David Torres, blog, escritor, literaturaTropezando con melones, David Torres  El primer melón me lo encontré en una playa andaluza, un día de verano. El último lo veo cada mañana al enfrentarme al espejo. ¿Qué me dirá ese tipo hoy? ¿Qué inesperados regalos, qué decepciones, qué frescas dentelladas me tendrá reservadas el día?
  Yo no lo sabía pero eso que mis manos agarraban con el ansia de un talonador de rugby era un melón. Es decir, una réplica más o menos ovoide de mi cabeza, la materialización fáctica de una idea en el mundo de los objetos reales.


¿Por qué la llaman vagina cuando quieren decir chichi?

En el Reino Unido se ha montado un pifostio importante en torno a la publicación de un cómic bastante inocente destinado a que los niños de 6 y 7 años conozcan mejor su propio cuerpo. La manzana de la discordia es el dibujo de una niña desnuda festoneada de letreros que se supone que los niños tienen que unir con las partes correspondientes. Hay un letrero para ‘cabeza’, otro para ‘mano’, otro para ‘pie’ y así sucesivamente. Hasta que, de pronto, llega uno que dice ‘vagina’.

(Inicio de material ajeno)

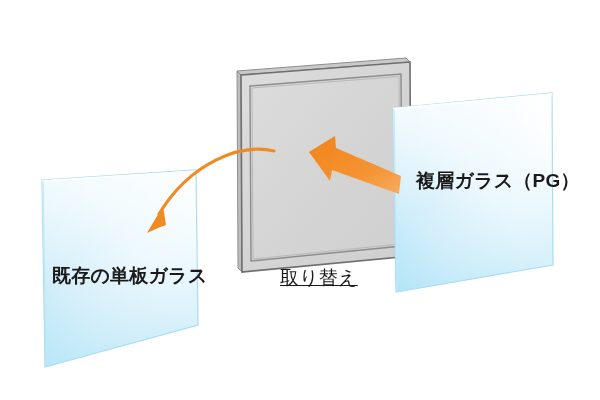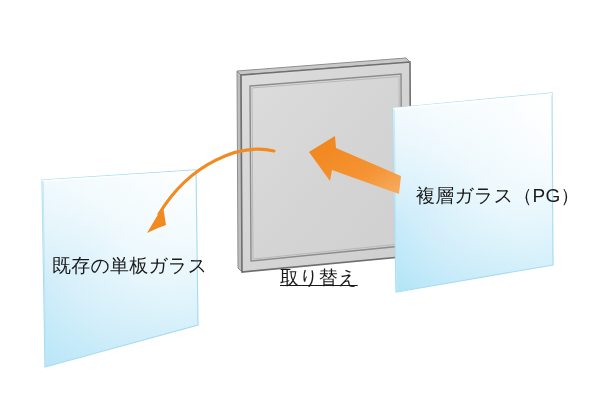--- a/index.html
+++ b/index.html
@@ -54,7 +54,8 @@
   }
   #label-pair-glass {
     left: 416px;
-    top: 186px;
+    top: 171px;
+    font-weight: bold;
   }
 </style>
 </head>

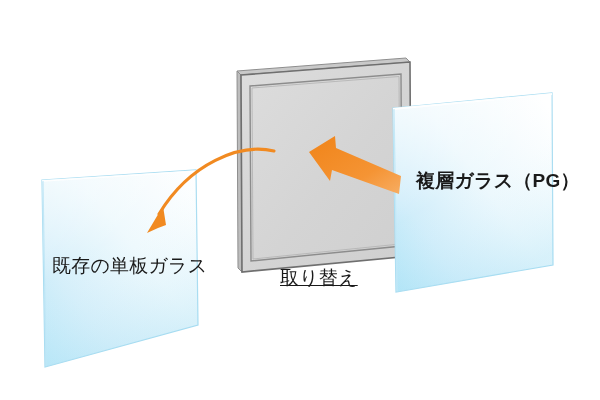--- a/index.html
+++ b/index.html
@@ -45,7 +45,8 @@
   }
   #label-existing-glass {
     left: 52px;
-    top: 256px;
+    top: 266px;
+    font-weight: bold;
   }
   #label-replace {
     left: 280px;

Yo veo normal que los padres se hayan cabreado porque a la vagina no la llama nadie vagina. Nadie que yo conozca, vamos. Quizá entre los ginecólogos sea una palabra de uso frecuente pero, por desgracia, yo frecuento más a los urólogos. Les aseguro que ellos tampoco dicen cosas como ‘pene’ o ‘aparato reproductor masculino’. Una vez el médico tenía que examinarme por un problema que no viene al caso y dijo con bastante guasa: ‘Anda, anda, enséñame el pito’.

Dejando aparte que ‘pito’ es un término muy poco apropiado para definir a la polla (las pollas no pitan, que yo sepa), no me negarán que ‘vagina’ no es una palabra de uso corriente. Los niños ingleses de 6 y 7 años se van a hacer la picha (con perdón) un lío porque todo el mundo sabe que ese excitante agujero diferencial, a esa edad, se llama ‘chichi’. Luego adquiere el rango de ‘coño’, ‘chocho’ o ‘raja’, según. Pero ‘vagina’ es uno de esos fósiles lingüísticos que jamás han estado en la calle (ni siquiera en esas calles misteriosas donde aparcan los ginecólogos) ni en los libros, salvo en los tratados de medicina y en ciertos caducos diccionarios.

Cortázar se quejaba una vez de la dificultad del plumífero en español para describir el coito en términos literarios satisfactoriamente hablando. A mí también me ha pasado. Ya sea por la educación eclesiástica, por el peso de la tradición platónica y judeocristiana, o por la ausencia en las literaturas hispánicas de un Lawrence, un Miller y una Anaïs Nin, el escritor en español, a la hora de describir el acto sexual, tiene que recurrir a la metáfora o al taco desgarbado. Elegir entre el modelo Cela o el modelo Lezama Lima, ésa es la cuestión. Hasta el día en que a alguno nos dé por escribir un Trópico de Cáncer ambientado en Fuenlabrada.